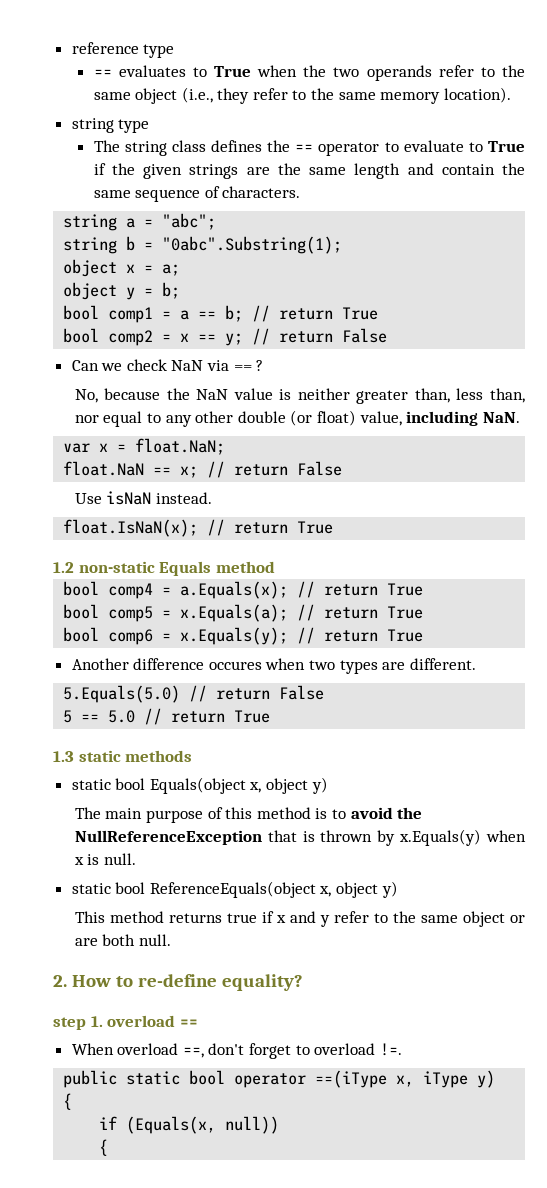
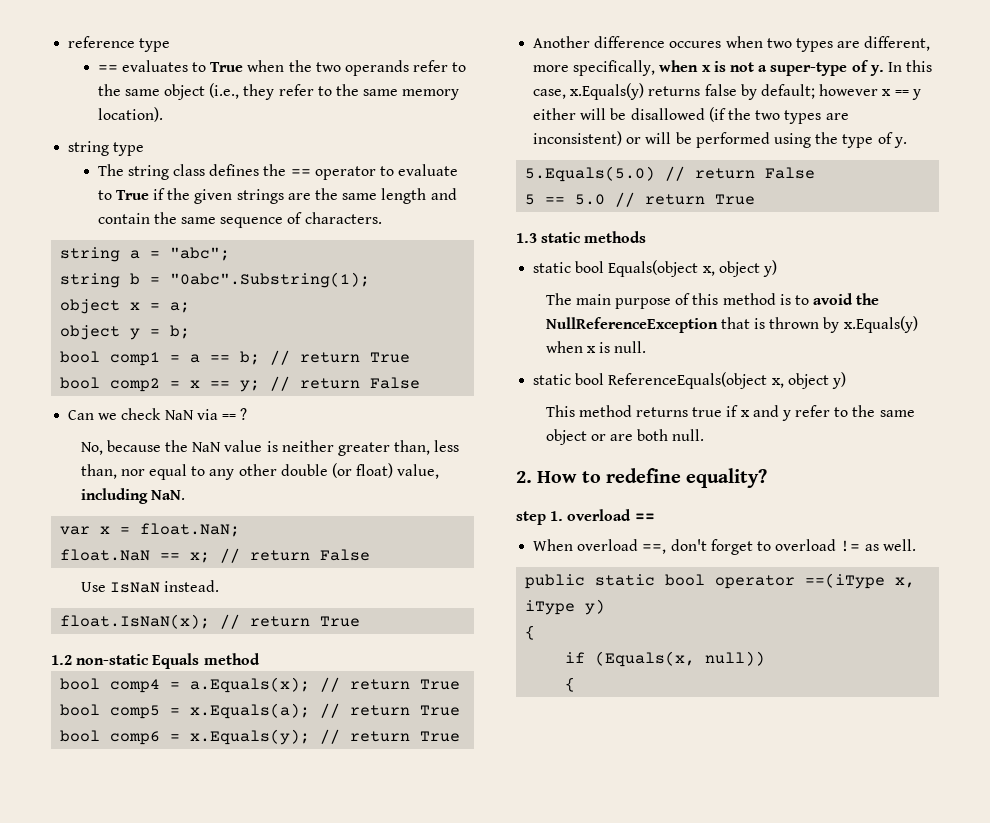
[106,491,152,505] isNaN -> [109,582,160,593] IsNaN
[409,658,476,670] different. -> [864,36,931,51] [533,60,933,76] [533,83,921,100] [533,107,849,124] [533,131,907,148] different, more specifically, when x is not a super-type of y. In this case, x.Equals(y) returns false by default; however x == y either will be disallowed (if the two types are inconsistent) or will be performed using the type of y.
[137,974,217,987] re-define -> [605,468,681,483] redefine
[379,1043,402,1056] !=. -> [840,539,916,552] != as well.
...
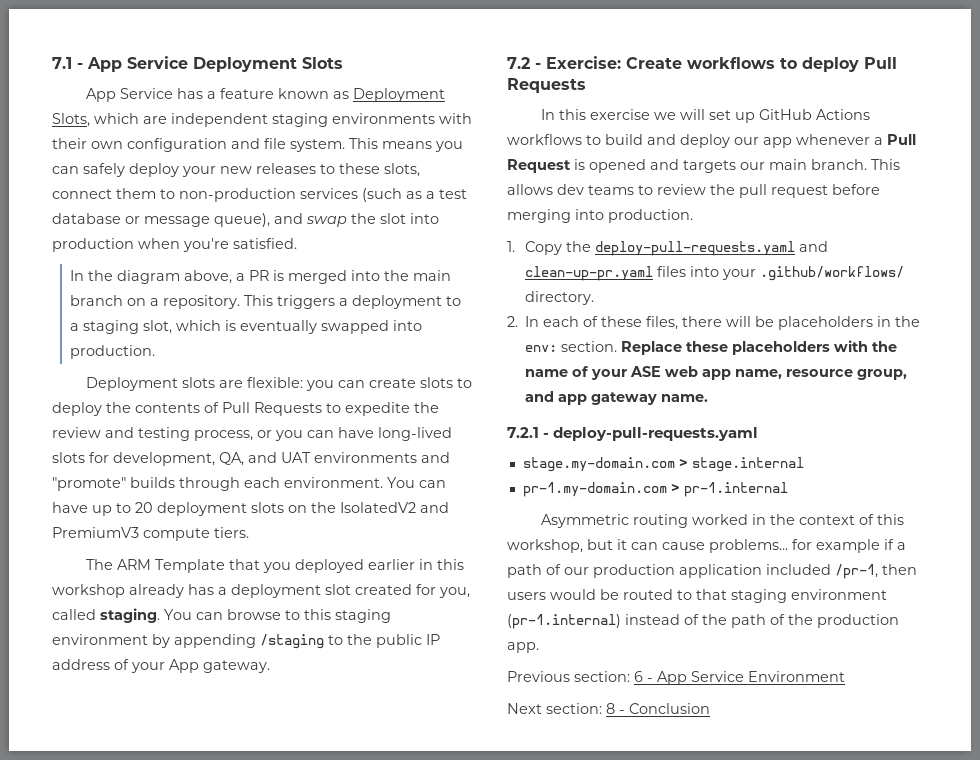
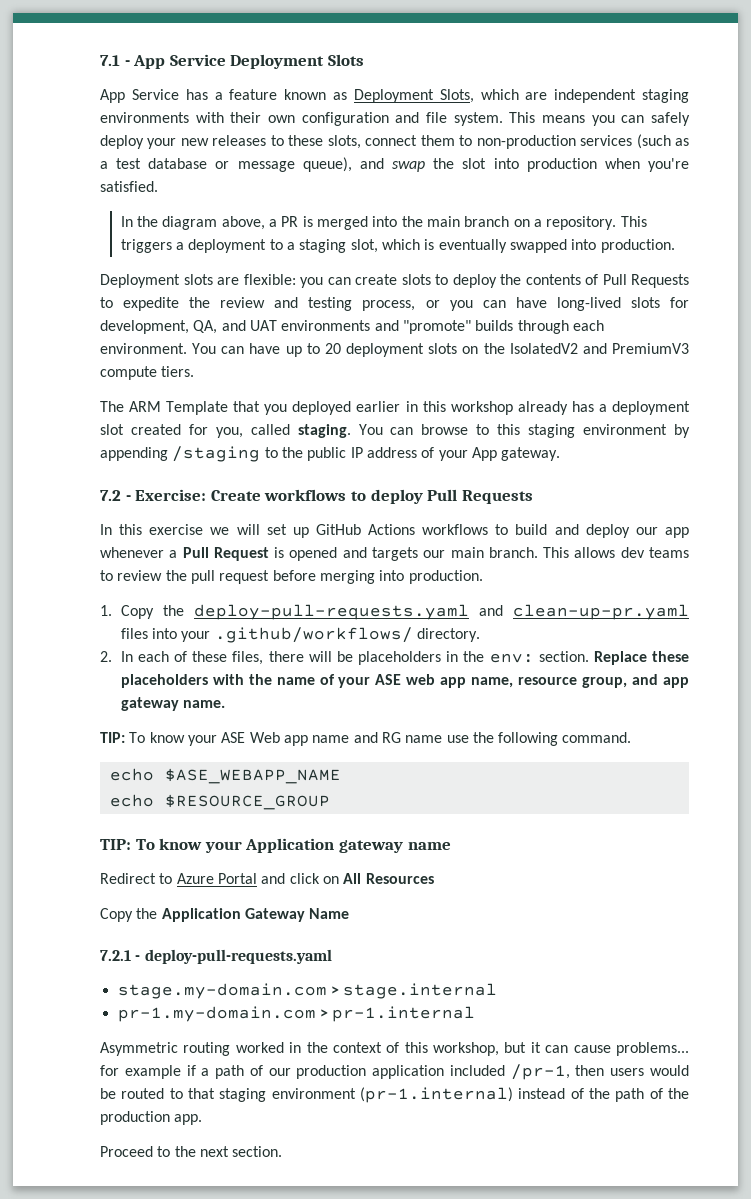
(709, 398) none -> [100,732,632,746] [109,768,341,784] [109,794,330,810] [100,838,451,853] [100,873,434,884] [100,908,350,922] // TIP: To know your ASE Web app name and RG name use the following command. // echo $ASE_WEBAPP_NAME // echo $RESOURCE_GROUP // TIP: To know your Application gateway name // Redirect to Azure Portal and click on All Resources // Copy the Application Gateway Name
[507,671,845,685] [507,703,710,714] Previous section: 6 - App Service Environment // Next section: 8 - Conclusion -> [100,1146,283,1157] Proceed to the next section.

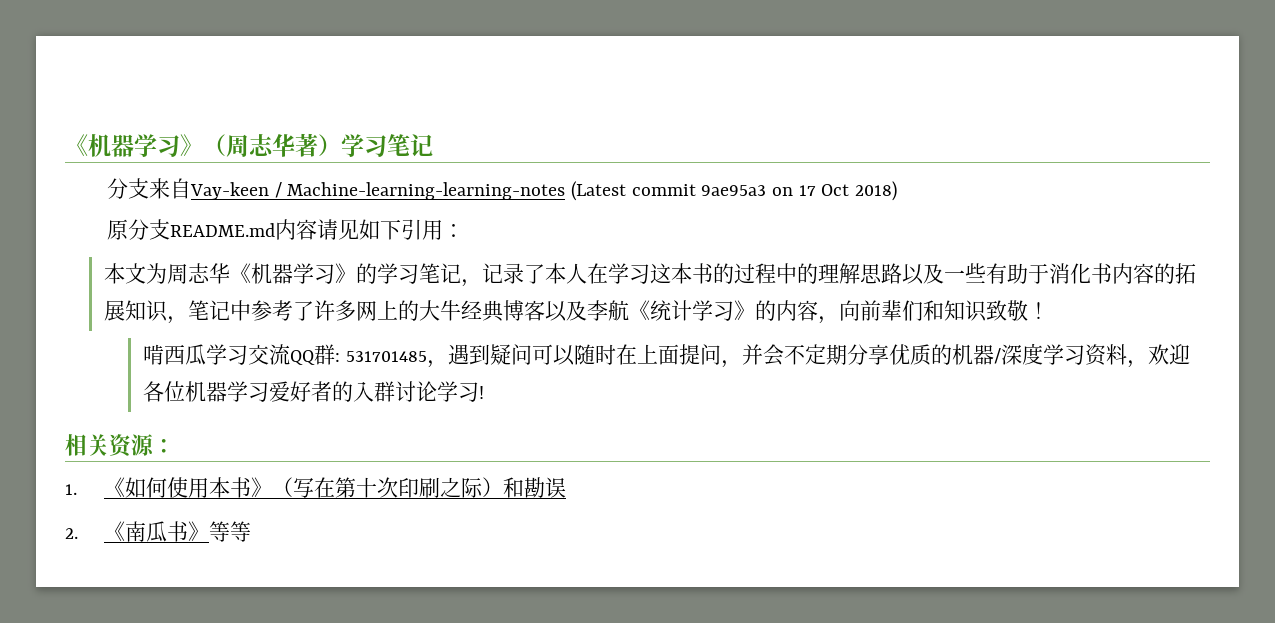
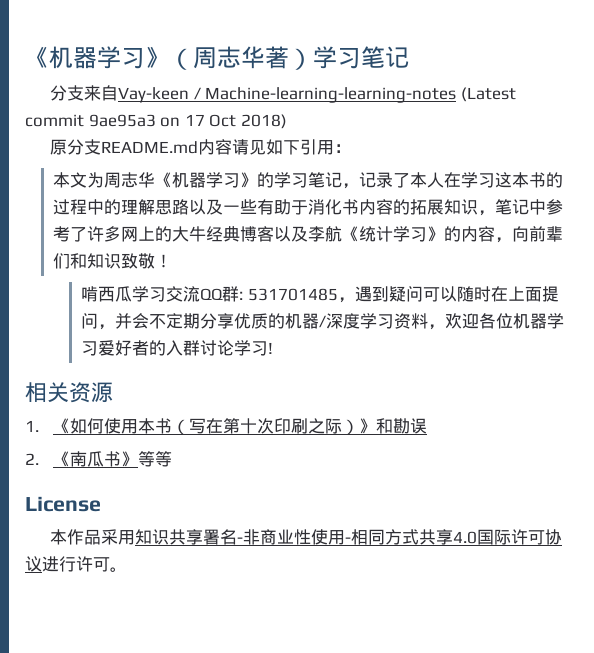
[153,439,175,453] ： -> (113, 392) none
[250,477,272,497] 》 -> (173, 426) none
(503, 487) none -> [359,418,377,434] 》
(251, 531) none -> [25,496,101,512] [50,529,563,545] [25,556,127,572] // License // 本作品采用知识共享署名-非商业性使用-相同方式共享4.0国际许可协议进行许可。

• [Required action] Given the records above, restate word for word only the lines starting at the one with "[106,491,152,505] isNaN ->" and ending at the one with "[379,1043,402,1056] !=. ->".

• [Output for this exercise]
[106,491,152,505] isNaN -> [109,582,160,593] IsNaN
[409,658,476,670] different. -> [864,36,931,51] [533,60,933,76] [533,83,921,100] [533,107,849,124] [533,131,907,148] different, more specifically, when x is not a super-type of y. In this case, x.Equals(y) returns false by default; however x == y either will be disallowed (if the two types are inconsistent) or will be performed using the type of y.
[137,974,217,987] re-define -> [605,468,681,483] redefine
[379,1043,402,1056] !=. -> [840,539,916,552] != as well.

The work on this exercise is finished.